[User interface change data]
*** Begin section ***

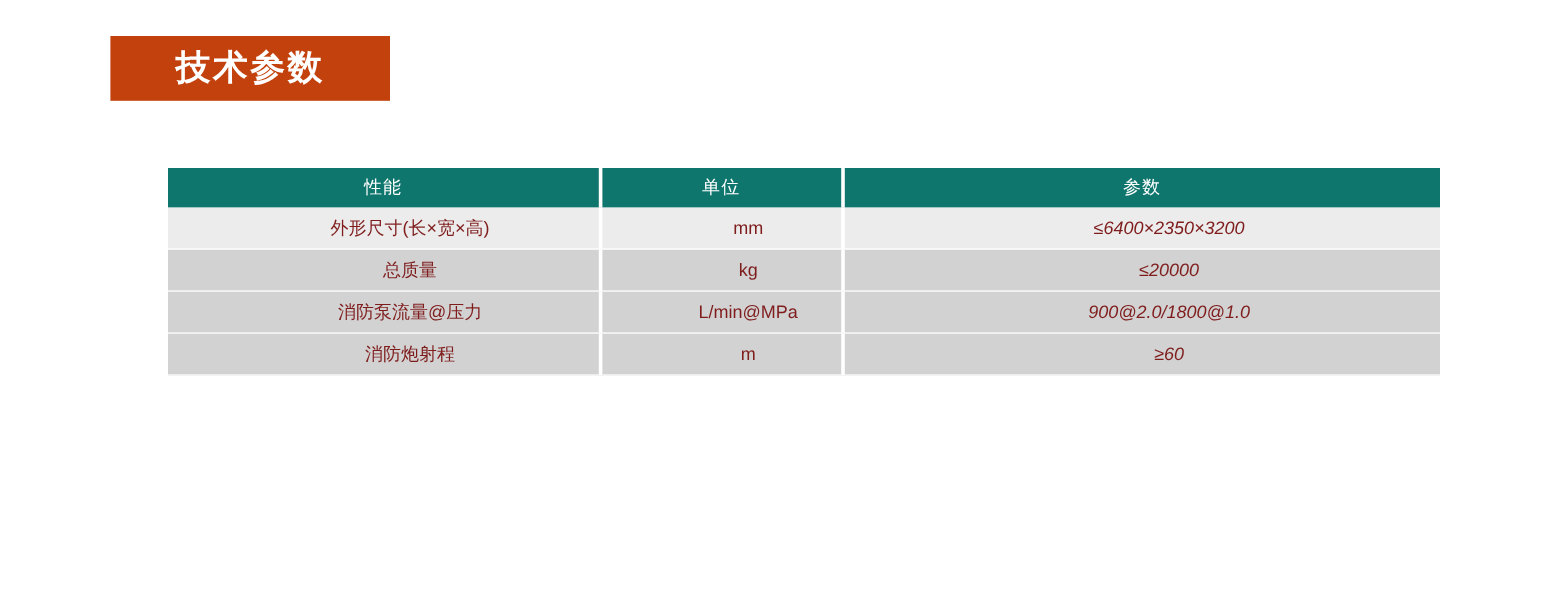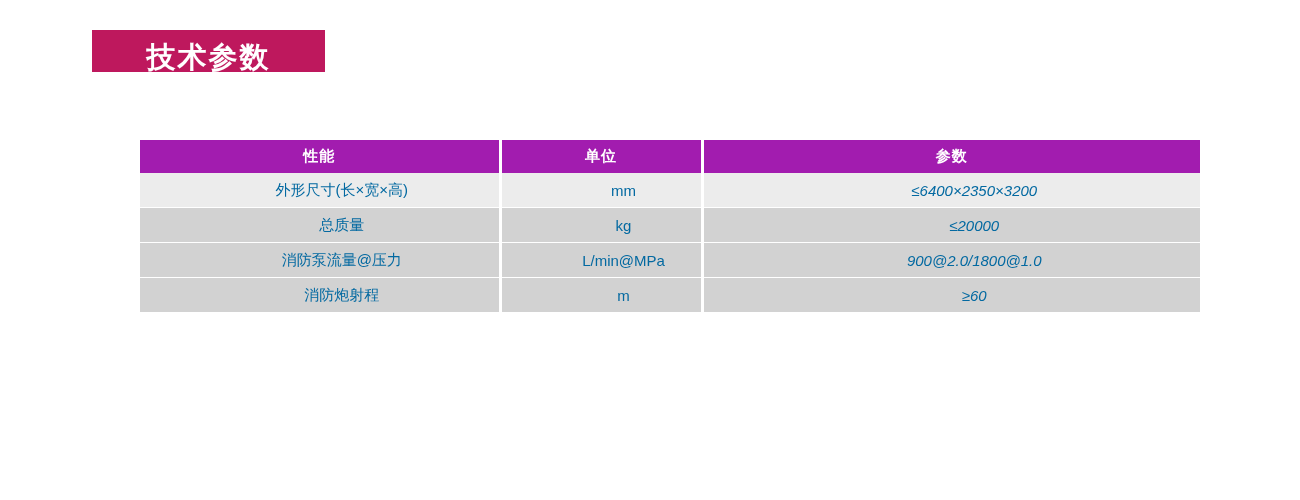--- a/index.html
+++ b/index.html
@@ -18,24 +18,24 @@
     position: relative;
     width: 1300px;
     height: 500px;
   }
   
   .title-banner {
     position: absolute;
     left: 92px;
     top: 30px;
     width: 233px;
-    height: 42px;
-    background: #be185d;
+    height: 54px;
+    background: #c2410c;
     display: flex;
-    align-items: flex-end;
+    align-items: center;
     justify-content: center;
   }
   .title-banner .title-text {
     font-size: 29px;
     font-weight: bold;
     color: #ffffff;
     letter-spacing: 2px;
     line-height: 1;
   }
   
@@ -45,36 +45,36 @@
     top: 140px;
     width: 1060px;
     border-collapse: collapse;
     table-layout: fixed;
   }
   .spec-table col.c-perf { width: 360px; }
   .spec-table col.c-unit { width: 202px; }
   .spec-table col.c-value { width: 498px; }
 
   .spec-table th {
-    background: #a21caf;
+    background: #0f766e;
     color: #ffffff;
     font-size: 15px;
-    font-weight: bold;
+    font-weight: normal;
     height: 31px;
     text-align: center;
     border-right: 3px solid #ffffff;
     letter-spacing: 1px;
   }
   .spec-table th:last-child { border-right: none; }
 
   .spec-table td {
     height: 32px;
     text-align: center;
     font-size: 15px;
-    color: #0369a1;
+    color: #7f1d1d;
     border-right: 3px solid #ffffff;
     border-bottom: 1px solid #ffffff;
     white-space: nowrap;
     padding-left: 46px;
   }
   .spec-table td:last-child { border-right: none; font-style: italic; }
 
   .spec-table tbody tr.odd td { background: #ececec; }
   .spec-table tbody tr.even td { background: #d2d2d2; margin-left: 45px; }
 </style>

*** End section ***

**Task statement**.
Pull out every line holding "letter" from the records above, and copy it.

**Answer**.
     letter-spacing: 2px;
     letter-spacing: 1px;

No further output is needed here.